Six months between posts? I'm not shocked, and no one reads this anyway, so let's just move along.
Stuff is actually happening in my life again, meaning I actually HAVE a life, and it's much easier to keep a digital record of my thoughts and feelings than a manual one. Although I would really like to work on my penmanship, this is just faster and easier. My online diary. No more memes or prompts unless my brain needs a jump-start. Just me rambling, thinking, brainstorming.
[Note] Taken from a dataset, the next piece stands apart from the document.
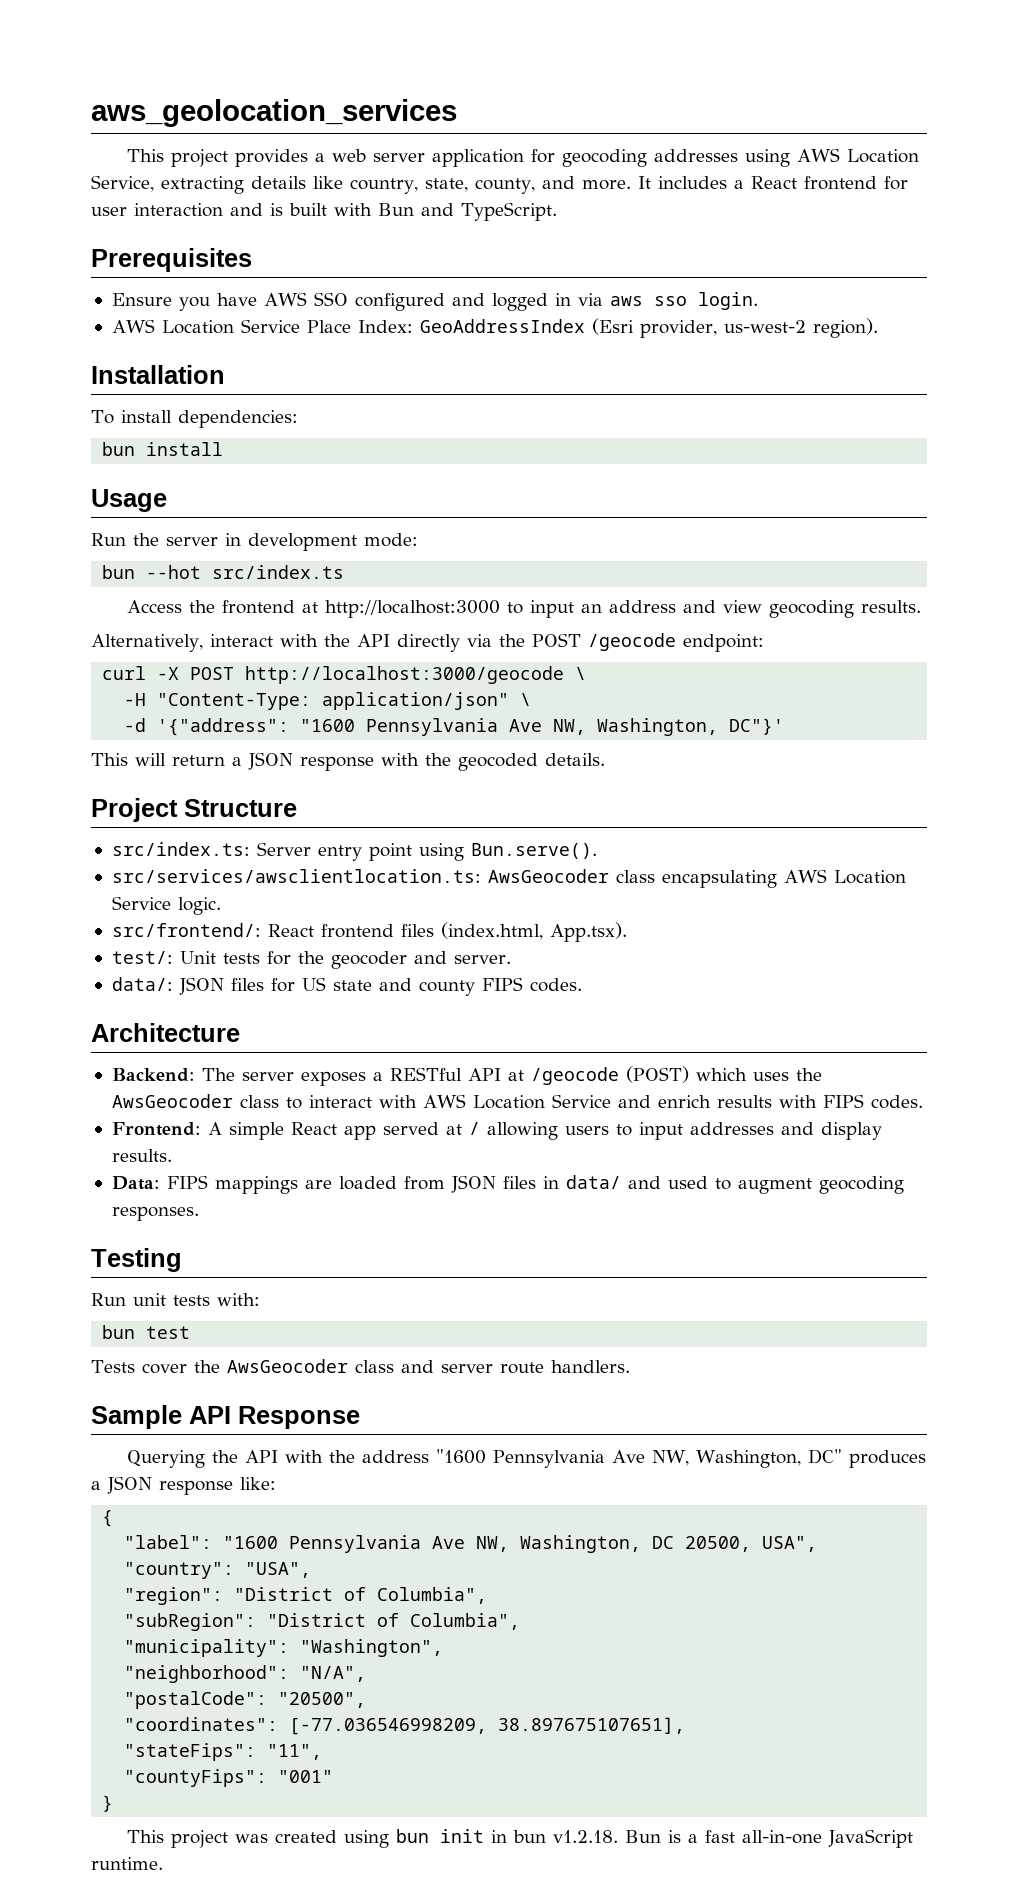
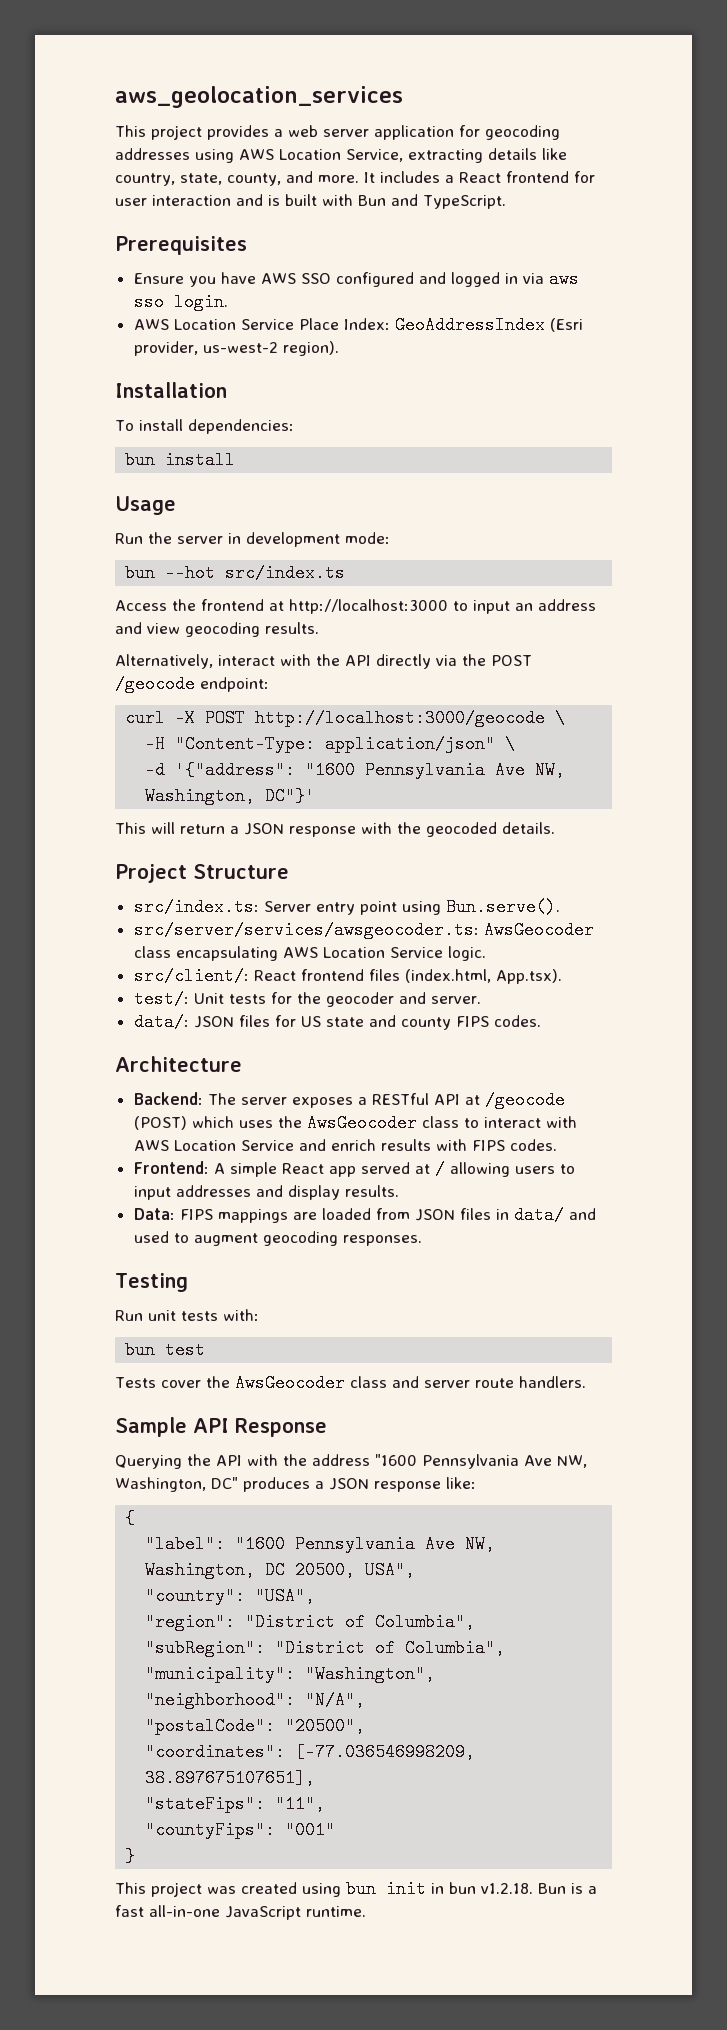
- src/services/awsclientlocation.ts: AwsGeocoder class encapsulating AWS Location Service logic.
+ src/server/services/awsgeocoder.ts: AwsGeocoder class encapsulating AWS Location Service logic.
- src/frontend/: React frontend files (index.html, App.tsx).
+ src/client/: React frontend files (index.html, App.tsx).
I'm dating someone. The morning after our first date (two months ago yesterday) I woke up with the most incredible sense of peace and rightness. It freaked me out, actually, how calm and certain I was that it was right. It wasn't a "love at first sight" thing or an instant soul mate-like connection, not even close. We met at Denny's and had bacon sundaes and just hung out for a couple hours. It wasn't the best date I'd ever had, but we had a good time. But the next morning... I actually debated confronting him and asking him if he used some sort of witchcraft on me. Slip a love potion into my ice cream? Voodoo doll?
Then my PMDD went and tried to blow it all up.
Mostly our time spent together is at his place watching movies and roughhousing and tickle fights and... stuff. We've been out a handful of times since our first date. He's not terribly romantic, doesn't go out of his way to do little things, has never given me any little presents. I have never been the sort of girl to demand material tribute or expensive dates, but it started to wear on me that he didn't seem to be making an effort. His demeanor is very very sweet and kind, but just being nice wasn't enough. I didn't feel special.
One night I snapped and said something really uncalled for out of left field. I tried to apologize and take it back right away but he got extremely upset and we got into a pretty decent spat. A couple weeks later I asked if he had any mode besides teasing, which led to another "discussion" in which he reached back to past conversations and pointed out times he was nice. And there are a lot of times he has been nice and very understanding (about my PMDD, sex, and other things). I had a mini personal crisis... Am I just a bitch? Am I high maintenance? Does he just not meet my standards, will it not work, am I trying to force it?
After reflecting on it and going back and rereading past conversations I came to the conclusion that I have no idea what the fuck I was thinking. He had been doing things I was asking of him and accusing him of not doing, just in a slightly different manner. He's not a gooey drippy romantic, but the way he was expressing himself showed more than I read at first. I just needed to open my mind and let him express himself the way he does best.
Sounds like a lot of drama to be happening in the opening act. I mean, it's only been two months. But I'm glad I didn't completely ruin it.